Minutę później prowadzenie Wieczystej mógł przywrócić Vukojević. Naciskany był przez rywala i nie trafił dobrze w piłkę.
Gorąca końcówka meczu Wieczysta - Podbeskidzie
Wieczysta napierała i w końcu dopięła swego. Najpierw jednak - wzorem I połowy - zmarnowała okazję, bo w zamieszaniu Konrad Forenc jakimś cudem obronił strzał z bliska Semedo. Po tej interwencji był rzut rożny, po którym już padł gol - trafiła do Sandovala, któryw trudnym położeniu huknął w bliższe "okienko".

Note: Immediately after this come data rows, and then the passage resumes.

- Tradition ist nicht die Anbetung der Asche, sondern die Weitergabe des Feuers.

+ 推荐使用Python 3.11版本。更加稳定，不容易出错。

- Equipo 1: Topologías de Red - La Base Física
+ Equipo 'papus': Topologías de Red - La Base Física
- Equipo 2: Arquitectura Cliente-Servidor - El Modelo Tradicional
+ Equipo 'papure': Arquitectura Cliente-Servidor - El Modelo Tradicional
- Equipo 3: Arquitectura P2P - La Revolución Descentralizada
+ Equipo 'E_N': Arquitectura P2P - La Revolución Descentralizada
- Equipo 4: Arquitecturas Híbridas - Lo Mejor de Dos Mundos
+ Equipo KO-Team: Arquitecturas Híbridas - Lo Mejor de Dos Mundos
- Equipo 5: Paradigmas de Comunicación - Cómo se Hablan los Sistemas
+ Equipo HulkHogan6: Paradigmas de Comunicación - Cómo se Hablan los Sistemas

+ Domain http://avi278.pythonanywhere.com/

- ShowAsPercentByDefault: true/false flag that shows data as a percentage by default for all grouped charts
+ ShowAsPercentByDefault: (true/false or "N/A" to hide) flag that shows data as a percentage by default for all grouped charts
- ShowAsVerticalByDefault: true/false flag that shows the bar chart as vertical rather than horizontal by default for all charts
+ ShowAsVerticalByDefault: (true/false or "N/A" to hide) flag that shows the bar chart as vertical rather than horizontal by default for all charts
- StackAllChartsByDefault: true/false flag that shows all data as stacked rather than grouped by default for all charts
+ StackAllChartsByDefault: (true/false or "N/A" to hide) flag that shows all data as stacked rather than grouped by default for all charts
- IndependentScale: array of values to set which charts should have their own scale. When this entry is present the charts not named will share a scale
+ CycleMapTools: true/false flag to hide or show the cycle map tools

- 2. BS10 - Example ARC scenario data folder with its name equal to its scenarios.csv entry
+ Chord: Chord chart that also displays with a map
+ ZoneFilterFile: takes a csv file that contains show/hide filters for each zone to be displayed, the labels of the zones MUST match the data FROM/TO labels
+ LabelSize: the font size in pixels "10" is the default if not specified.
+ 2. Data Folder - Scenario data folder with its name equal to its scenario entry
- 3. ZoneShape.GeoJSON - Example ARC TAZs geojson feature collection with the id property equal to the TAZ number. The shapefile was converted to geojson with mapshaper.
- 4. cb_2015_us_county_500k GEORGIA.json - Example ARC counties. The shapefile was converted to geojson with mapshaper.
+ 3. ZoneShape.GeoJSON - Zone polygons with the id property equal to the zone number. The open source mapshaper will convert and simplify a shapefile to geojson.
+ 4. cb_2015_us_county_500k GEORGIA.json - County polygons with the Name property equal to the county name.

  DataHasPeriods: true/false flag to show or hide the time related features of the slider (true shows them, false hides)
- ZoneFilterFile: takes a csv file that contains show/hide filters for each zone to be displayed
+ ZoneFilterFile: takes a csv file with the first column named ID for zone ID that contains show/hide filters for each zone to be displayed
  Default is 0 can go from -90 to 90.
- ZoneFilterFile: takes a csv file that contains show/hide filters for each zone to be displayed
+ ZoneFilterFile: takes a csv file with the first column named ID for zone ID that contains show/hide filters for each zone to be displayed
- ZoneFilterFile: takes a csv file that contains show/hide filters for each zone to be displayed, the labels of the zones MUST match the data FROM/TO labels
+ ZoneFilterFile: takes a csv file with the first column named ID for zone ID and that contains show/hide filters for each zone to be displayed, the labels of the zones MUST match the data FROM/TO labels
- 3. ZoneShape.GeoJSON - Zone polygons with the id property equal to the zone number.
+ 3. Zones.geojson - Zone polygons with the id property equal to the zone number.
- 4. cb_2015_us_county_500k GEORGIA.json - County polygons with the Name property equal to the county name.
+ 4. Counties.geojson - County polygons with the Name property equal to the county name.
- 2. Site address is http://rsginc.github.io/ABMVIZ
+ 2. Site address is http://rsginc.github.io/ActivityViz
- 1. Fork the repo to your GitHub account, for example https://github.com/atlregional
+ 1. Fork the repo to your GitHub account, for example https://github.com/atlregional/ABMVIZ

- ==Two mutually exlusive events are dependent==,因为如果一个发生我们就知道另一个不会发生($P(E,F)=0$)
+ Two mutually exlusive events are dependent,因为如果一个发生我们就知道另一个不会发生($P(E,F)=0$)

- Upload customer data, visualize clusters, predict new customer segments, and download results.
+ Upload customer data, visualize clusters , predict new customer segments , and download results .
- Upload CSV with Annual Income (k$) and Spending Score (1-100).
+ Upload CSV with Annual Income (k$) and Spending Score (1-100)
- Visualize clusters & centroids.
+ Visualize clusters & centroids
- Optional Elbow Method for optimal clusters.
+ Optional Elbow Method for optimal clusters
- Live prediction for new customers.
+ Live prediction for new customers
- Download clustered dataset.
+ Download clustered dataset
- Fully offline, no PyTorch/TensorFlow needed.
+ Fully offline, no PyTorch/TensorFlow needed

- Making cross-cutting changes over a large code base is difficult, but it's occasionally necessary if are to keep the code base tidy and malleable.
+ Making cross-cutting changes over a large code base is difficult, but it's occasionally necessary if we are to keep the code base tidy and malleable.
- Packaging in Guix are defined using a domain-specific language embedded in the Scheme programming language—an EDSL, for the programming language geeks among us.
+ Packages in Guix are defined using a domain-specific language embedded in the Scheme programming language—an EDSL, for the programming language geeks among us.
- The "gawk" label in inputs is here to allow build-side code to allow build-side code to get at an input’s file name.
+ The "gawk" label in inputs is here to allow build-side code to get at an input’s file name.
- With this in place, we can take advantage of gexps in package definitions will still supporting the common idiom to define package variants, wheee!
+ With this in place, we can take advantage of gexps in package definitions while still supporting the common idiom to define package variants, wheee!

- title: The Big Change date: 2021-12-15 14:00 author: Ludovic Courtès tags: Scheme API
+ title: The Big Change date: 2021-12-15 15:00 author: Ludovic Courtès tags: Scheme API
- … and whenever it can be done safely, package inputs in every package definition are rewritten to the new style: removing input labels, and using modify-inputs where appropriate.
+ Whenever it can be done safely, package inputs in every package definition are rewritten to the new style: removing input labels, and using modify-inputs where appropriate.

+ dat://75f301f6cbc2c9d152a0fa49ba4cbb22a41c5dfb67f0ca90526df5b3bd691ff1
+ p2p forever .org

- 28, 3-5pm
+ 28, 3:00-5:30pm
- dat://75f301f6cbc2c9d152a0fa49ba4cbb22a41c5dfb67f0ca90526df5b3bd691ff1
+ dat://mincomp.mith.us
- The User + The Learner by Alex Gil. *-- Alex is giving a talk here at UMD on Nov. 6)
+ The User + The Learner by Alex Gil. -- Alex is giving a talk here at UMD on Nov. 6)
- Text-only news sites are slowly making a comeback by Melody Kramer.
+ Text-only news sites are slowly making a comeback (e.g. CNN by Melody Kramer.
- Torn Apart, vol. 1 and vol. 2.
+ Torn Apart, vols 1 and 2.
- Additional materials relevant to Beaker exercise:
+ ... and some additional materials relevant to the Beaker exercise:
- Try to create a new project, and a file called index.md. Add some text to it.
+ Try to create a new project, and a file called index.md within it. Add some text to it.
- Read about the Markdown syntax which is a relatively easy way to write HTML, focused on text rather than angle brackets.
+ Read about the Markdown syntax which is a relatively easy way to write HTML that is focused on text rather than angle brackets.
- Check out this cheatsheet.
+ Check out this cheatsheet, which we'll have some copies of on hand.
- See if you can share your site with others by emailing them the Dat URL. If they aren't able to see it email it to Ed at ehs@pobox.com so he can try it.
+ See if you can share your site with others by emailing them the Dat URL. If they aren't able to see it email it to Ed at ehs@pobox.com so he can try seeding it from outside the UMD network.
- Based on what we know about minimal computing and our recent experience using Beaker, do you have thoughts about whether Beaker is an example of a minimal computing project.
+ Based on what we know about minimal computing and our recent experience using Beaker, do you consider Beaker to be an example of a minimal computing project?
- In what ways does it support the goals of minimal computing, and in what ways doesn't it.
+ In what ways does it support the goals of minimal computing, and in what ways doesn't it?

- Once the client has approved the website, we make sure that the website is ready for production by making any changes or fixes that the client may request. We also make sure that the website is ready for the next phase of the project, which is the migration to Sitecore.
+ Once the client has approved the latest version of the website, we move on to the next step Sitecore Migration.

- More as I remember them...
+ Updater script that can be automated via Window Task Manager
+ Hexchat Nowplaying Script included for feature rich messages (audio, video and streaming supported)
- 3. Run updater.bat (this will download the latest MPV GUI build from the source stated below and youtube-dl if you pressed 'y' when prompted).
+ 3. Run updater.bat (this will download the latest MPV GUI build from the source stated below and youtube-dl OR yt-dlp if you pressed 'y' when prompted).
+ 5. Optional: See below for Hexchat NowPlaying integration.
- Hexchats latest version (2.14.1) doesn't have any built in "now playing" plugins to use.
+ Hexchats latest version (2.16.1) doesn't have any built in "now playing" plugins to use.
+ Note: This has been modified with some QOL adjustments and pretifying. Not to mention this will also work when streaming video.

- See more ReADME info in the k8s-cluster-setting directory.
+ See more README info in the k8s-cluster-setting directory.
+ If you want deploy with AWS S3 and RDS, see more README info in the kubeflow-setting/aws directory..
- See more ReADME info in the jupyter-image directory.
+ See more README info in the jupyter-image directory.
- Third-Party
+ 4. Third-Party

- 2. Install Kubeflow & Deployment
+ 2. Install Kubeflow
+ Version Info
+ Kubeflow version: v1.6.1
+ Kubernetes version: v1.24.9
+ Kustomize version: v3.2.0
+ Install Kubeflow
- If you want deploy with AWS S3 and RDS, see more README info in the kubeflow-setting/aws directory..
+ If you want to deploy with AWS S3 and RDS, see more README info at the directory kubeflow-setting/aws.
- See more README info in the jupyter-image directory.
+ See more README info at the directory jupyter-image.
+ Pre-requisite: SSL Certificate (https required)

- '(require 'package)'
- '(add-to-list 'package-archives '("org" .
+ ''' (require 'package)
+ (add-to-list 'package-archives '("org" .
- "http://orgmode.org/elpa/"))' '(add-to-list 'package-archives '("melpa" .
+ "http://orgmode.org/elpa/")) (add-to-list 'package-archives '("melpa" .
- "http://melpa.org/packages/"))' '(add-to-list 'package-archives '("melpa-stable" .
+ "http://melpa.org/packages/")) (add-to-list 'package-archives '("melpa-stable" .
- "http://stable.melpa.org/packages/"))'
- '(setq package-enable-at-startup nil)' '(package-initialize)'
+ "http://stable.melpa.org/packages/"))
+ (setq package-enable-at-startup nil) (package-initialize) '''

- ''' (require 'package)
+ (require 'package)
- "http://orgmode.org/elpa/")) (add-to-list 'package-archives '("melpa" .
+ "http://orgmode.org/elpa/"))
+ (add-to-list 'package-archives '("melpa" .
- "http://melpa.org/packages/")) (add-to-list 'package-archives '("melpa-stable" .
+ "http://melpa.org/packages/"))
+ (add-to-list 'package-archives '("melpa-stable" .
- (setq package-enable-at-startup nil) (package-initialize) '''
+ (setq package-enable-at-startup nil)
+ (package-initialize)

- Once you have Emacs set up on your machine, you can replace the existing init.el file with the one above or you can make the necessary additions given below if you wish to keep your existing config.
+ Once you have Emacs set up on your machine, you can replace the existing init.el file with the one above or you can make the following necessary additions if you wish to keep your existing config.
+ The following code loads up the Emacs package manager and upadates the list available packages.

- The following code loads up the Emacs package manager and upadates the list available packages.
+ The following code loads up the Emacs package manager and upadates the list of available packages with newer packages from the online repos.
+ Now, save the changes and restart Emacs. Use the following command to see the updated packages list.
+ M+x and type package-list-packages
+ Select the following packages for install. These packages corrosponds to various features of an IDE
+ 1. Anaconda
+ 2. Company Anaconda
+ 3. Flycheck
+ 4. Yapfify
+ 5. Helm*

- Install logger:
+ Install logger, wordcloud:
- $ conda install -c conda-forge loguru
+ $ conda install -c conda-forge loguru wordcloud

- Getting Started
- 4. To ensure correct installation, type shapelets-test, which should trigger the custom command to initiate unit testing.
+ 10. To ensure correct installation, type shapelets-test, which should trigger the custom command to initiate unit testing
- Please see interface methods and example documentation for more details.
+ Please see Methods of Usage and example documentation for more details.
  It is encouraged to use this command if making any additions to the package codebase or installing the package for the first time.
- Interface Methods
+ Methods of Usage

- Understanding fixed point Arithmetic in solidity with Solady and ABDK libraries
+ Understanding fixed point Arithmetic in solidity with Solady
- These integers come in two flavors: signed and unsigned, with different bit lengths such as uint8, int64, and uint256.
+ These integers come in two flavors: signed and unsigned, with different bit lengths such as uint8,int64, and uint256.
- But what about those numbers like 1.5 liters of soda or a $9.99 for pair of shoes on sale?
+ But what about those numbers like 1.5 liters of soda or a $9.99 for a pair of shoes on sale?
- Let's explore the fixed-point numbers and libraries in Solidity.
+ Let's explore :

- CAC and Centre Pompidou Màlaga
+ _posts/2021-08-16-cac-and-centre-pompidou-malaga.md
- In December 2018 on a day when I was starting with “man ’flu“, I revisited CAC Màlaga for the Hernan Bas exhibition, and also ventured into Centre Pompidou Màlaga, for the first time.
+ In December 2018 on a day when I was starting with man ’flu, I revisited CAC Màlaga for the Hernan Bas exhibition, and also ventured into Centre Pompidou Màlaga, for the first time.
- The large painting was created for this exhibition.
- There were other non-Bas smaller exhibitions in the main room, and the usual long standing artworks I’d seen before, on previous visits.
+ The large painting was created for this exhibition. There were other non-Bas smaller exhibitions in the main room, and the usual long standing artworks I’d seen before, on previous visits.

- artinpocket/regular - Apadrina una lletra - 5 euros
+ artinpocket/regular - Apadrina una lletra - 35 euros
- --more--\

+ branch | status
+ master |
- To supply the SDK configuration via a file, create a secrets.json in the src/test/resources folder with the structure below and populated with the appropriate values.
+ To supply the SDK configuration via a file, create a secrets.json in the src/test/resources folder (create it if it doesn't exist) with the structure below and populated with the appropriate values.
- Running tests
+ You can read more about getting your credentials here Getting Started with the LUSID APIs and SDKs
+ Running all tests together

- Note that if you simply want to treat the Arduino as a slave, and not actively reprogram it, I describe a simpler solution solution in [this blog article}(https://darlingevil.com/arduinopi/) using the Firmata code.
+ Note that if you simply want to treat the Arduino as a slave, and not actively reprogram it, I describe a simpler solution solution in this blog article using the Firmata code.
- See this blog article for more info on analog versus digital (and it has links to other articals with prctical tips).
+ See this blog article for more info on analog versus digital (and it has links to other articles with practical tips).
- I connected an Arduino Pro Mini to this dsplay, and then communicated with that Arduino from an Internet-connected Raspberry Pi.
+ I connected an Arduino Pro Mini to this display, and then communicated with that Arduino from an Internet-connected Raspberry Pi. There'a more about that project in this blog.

Kropkę nad "i" mógł w 79 min postawić Semedo, po akcji - w swoim stylu - jednak spudłował. A po chwili gospodarze byli w opałach. Dwie żółte kartki w ciągu 5 minut po wejściu na boisku dostał Chuma (napastnik!) i miejscowi musieli grać w osłabieniu.
Przewagi nie utrzymali długo - w 87 min po zagraniu z prawej strony Marcin Biernat wślizgiem wepchnął piłkę do siatki. A po chwili goście oszaleli, bo kolejnego gola strzelił Górski - przepięknym wolejem w "okienko" po wrzutce z głębi pola.
Wyrównać mógł Sandoval, ale uderzył za wysoko.
Dla Wieczystej to trzecia porażka wiosną, druga z rzędu. Na razie w klubie nie zgłaszają zmiany trenera.